Muddle crushed ice with oleander leaves in a tall glass. Add equal parts disillusionment, absinthe, and bile, poured through a Republican's linen handkerchief drenched in the tears of my generation. Serve with a jaunty umbrella, handmade in an Asian sweat shop."

July
"Many of you know my distaste for Rap. It's not that it's all bad, it's just that most of it is. However, I recognize that it is a powerful force in today's culture, and that it reaches millions of young people with its vitally important message of guns, bling, hos, hydraulic suspensions, and... the Dharma?"

August
"Why do we believe in forever? It's a bizarre concept really. Excluding the particles that we learned about in Physics class, NOTHING lasts forever. Yet we continue to talk about things like "best friends forever" and "true love always.""

September
"We interrupt our regularly scheduled blog to bring you this breaking story...
The Hopeless Romantic, well known webcomic artist, penguin fighter, and noted metrosexual is, in fact, straight. Film at eleven."

October
""It's ok to cry."
"But I hate crying."
"Me too, but you have to let stuff out. It's like going to the bathroom - I don't really look forward to it, but I feel better afterwards."
"What the... are you saying that not crying is like emotional constipation!?"
"Yes - crying is just like pooping from your eyes.""

November
"This teaching cuts to the roots of what it means to "practice" a religion. It speaks to a radical shift in the practitioner's perception of the world, a turning away from old patterns and a dedication to a new way of seeing. When Alan Wallace says above, "right then" he is referring to a time that is also right now - every moment is an opportunity to practice."

December
"What they are talking about is not pride - it's relief. They are relieved that they are American, because being from somewhere lower on the ladder is crappy. In a sense they are saying, "I know that we are giving the rest of the world a raw deal, and I'm really glad I don't live there; better them than me.""

So there you have it - the standard mix of religion, academic ennui, and sarcasm that you have come to expect from me. I wish that I could boil down 2005 to some pithy nugget of wisdom, but I can't. I can't because there is no wisdom unique to 2005. It's the same wisdom year after year, and I fail to learn it, year after year.

I'd love to say that 2006 will be the year that I finally learn, but starting the year off with a big fib seems to set a bad precedent. It's likely that December 31st of 2006 will see me sitting right here at my mother's kitchen table, typing on these very keys, with just as little to say. I'd be surprised if I'm not just as pissed off at our government, just as baffled by fundies, just as unhappy with my body, just as tired, just as jaded, and just as unenlightened. To top it all off, I will almost certainly be bothered more by the fact that I have less hair.

Now for the good news. Some old Zen master once said, "a man can live comfortably, even in hell, if his life is organized" and he was right. Because I already know most of what's coming, I can be organized and ready to flex around the things that do change. Philosophers always point to the way trees bend in the wind rather than breaking, and hold this up as some ideal for man to strive for - but they seldom address the fact that the tree can't move to get out of the wind, and thus has no choice. Man almost always has three choices, bend, break, or get the fuck out. Whenever we decide to not exercise that third option, it's not about bending to avoid breaking; it's about bending because you chose to be here. The real message then is "since you must bend, do so gracefully and with a minimum of bitching."

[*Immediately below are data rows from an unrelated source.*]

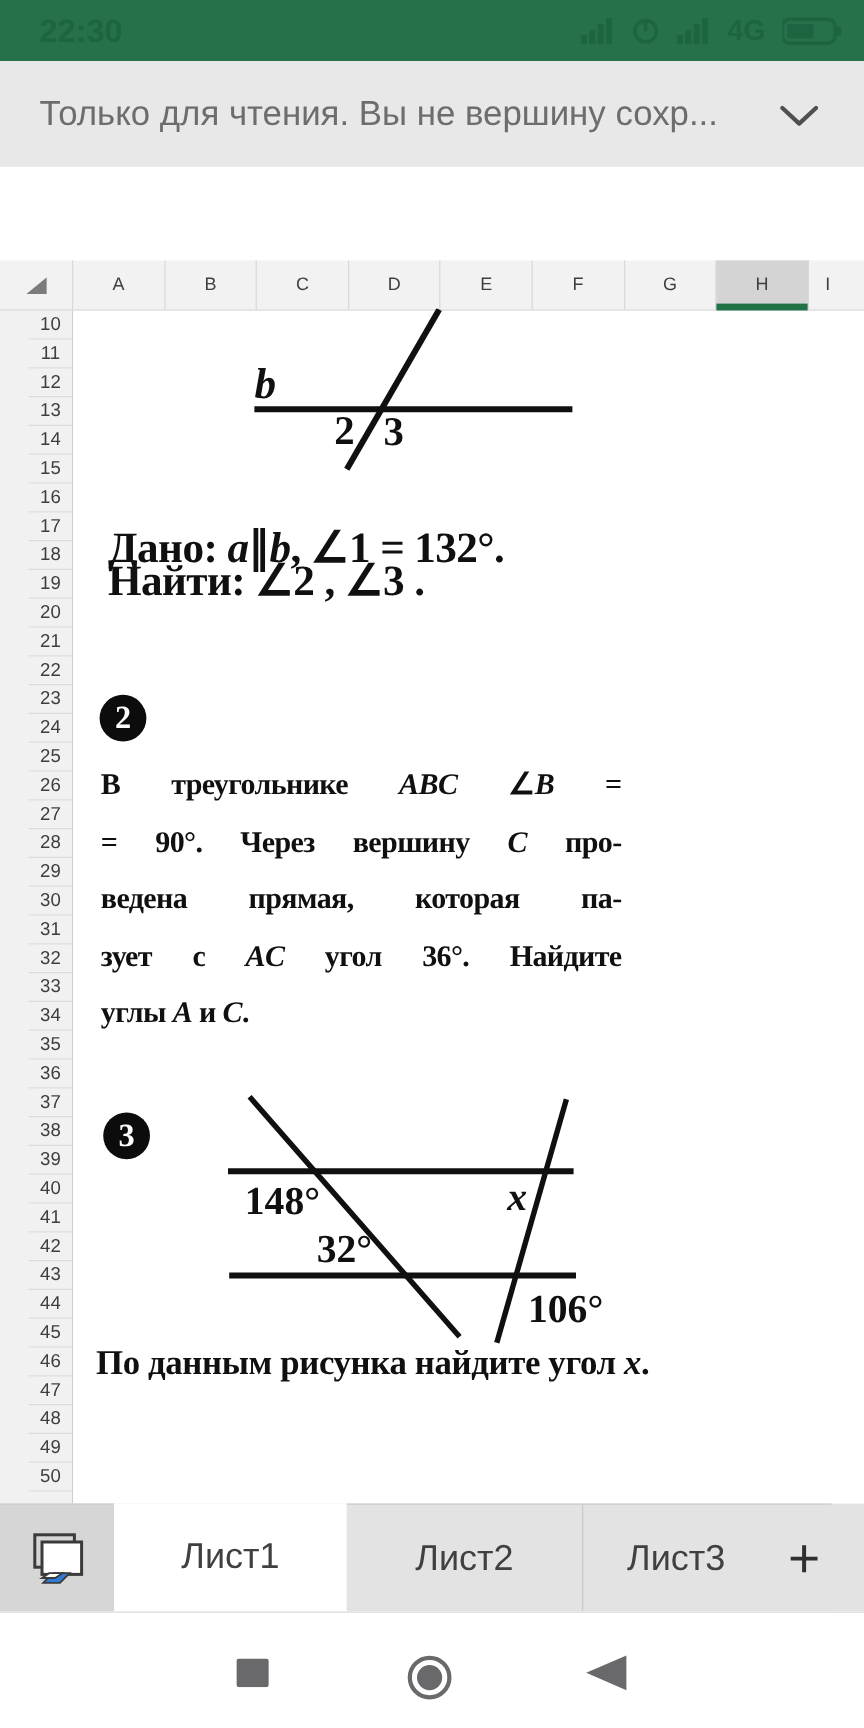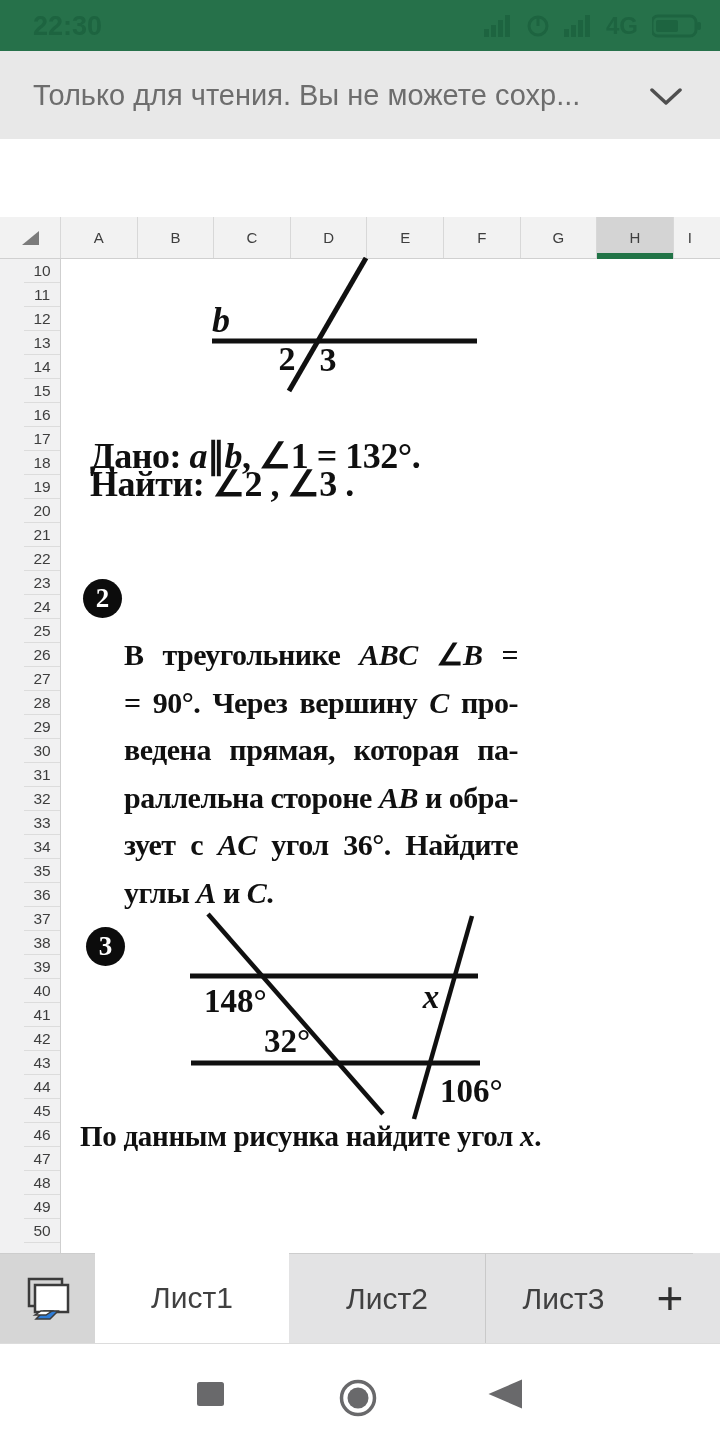--- a/index.html
+++ b/index.html
@@ -117,7 +117,7 @@
   </div>
 
   <div class="notifbar">
-    <span class="notif-text">Только для чтения. Вы не можете сохр...</span>
+    <span class="notif-text">Только для чтения. Вы не вершину сохр...</span>
     <svg class="notif-chevron" width="32" height="18" viewBox="0 0 32 18">
       <polyline points="2,2 16,15 30,2" fill="none" stroke="#4f4f4f" stroke-width="3.5" stroke-linecap="round" stroke-linejoin="round"></polyline>
     </svg>

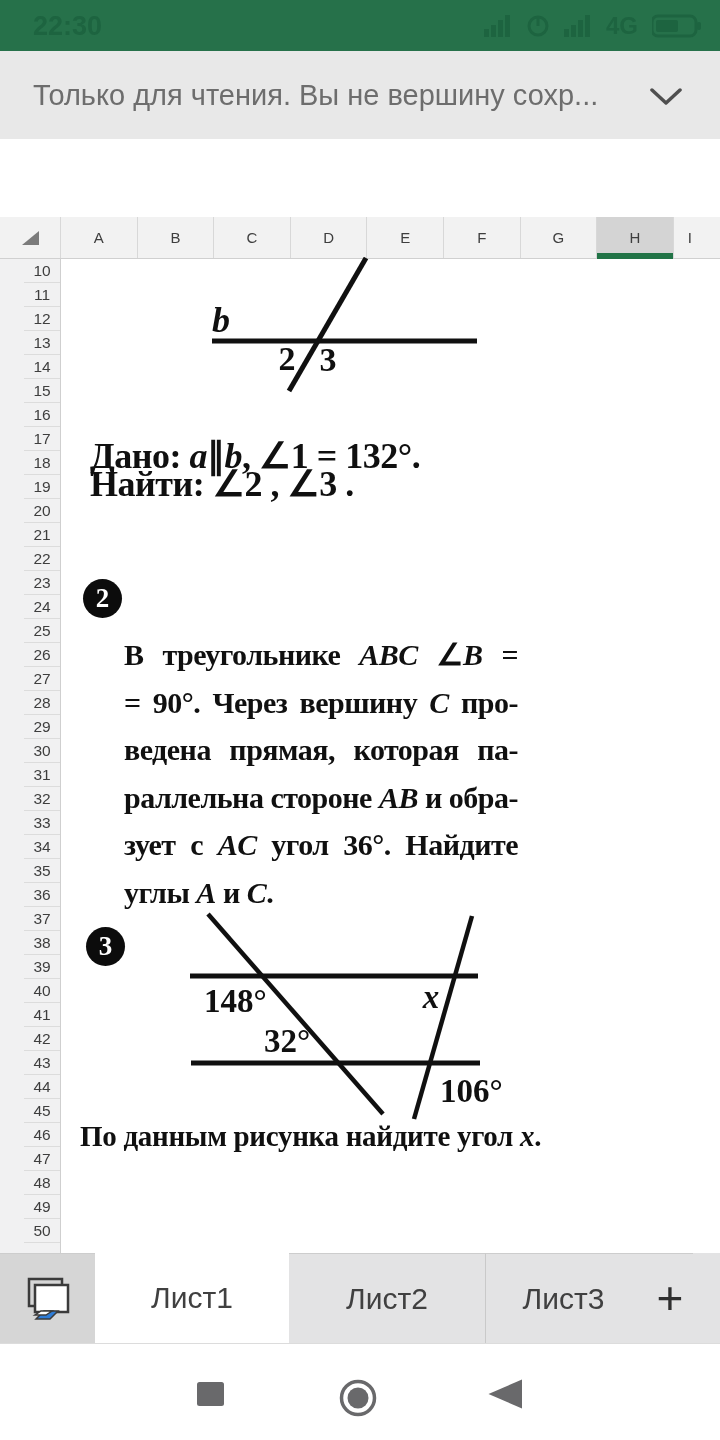--- a/index.html
+++ b/index.html
@@ -54,8 +54,8 @@
   .mline{position:absolute;white-space:nowrap;}
   .p1line{font-size:36px;letter-spacing:-0.5px;}
   .p2block{position:absolute;left:84px;top:631px;width:434px;}
-  .p2line{font-size:30px;line-height:47.5px;letter-spacing:-0.5px;
-          text-align:justify;text-align-last:justify;margin-left:40px;}
+  .p2line{font-size:25px;line-height:47.5px;letter-spacing:-0.5px;
+          text-align:justify;text-align-last:justify;}
   .p2line.no-just{text-align:left;text-align-last:left;}
   .badge{position:absolute;width:39px;height:39px;border-radius:50%;background:#0c0c0c;
          display:flex;align-items:center;justify-content:center;

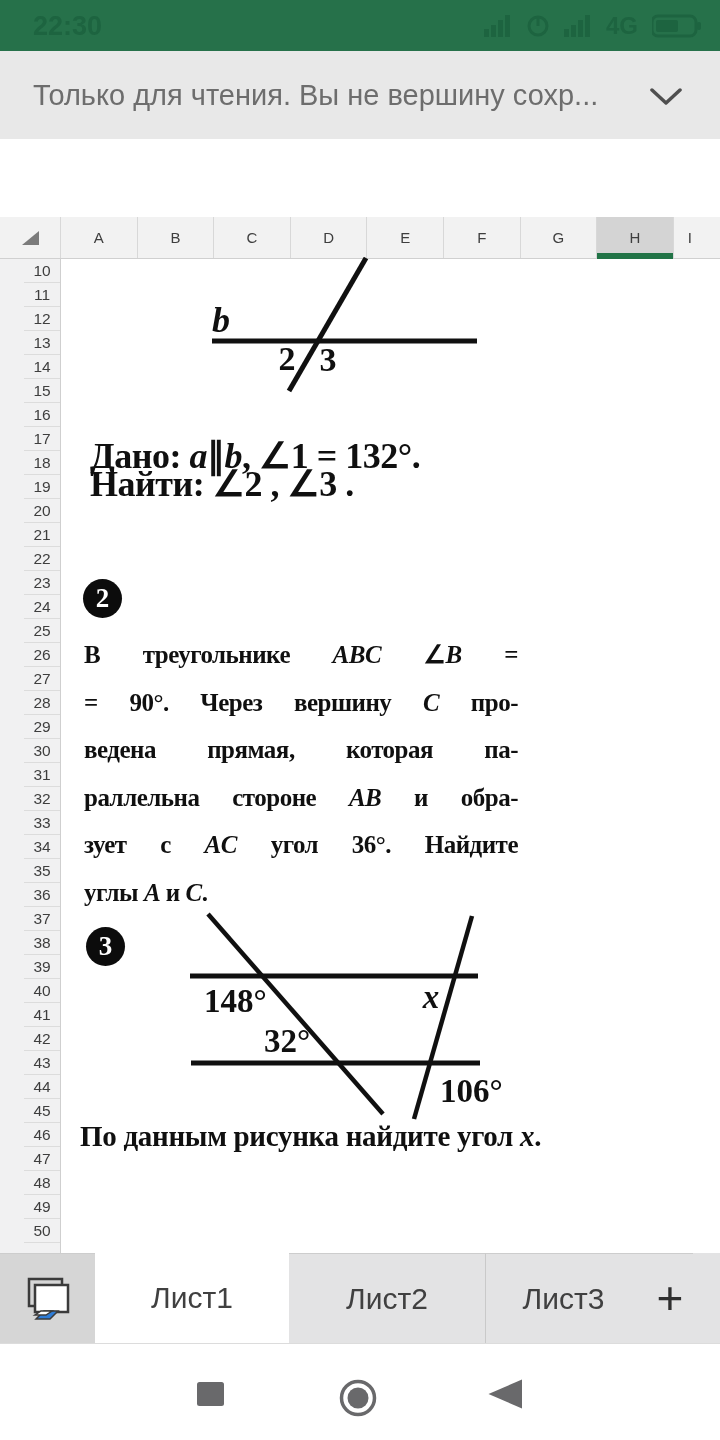--- a/index.html
+++ b/index.html
@@ -207,7 +207,6 @@
         <div class="p2line"><span>В треугольнике </span><i>ABC</i><span> ∠</span><i>B</i><span> =</span></div>
         <div class="p2line"><span>= 90°. Через вершину </span><i>C</i><span> про-</span></div>
         <div class="p2line"><span>ведена прямая, которая па-</span></div>
-        <div class="p2line"><span>раллельна стороне </span><i>AB</i><span> и обра-</span></div>
         <div class="p2line"><span>зует с </span><i>AC</i><span> угол 36°. Найдите</span></div>
         <div class="p2line no-just"><span>углы </span><i>A</i><span> и </span><i>C</i><span>.</span></div>
       </div>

So, here's to a graceful 2006. I'm sure I'll bitch plenty, but I'll try to at least make it funny bitching...

Gods, Demigods, and my little cell...

This evening, I finally made some decisions about grad school.
Although I love the idea of getting financial aid for two years while I work on an MFA and write the Great American Novel, I am also enamored of the idea of having a job when I am done with my degree. Because very few MFAs lead to lucrative book deals, I have decided to pursue a PhD. I also have decided that getting a traditional PhD in Religious Studies is not the best path for me, because I am unlikely to suddenly acquire the proficiency in French and German that such a degree requires.


(Artist's rendering of the author pursuing a traditional PhD in Religious Studies)

I am currently looking at two different programs to avoid that unpleasantness.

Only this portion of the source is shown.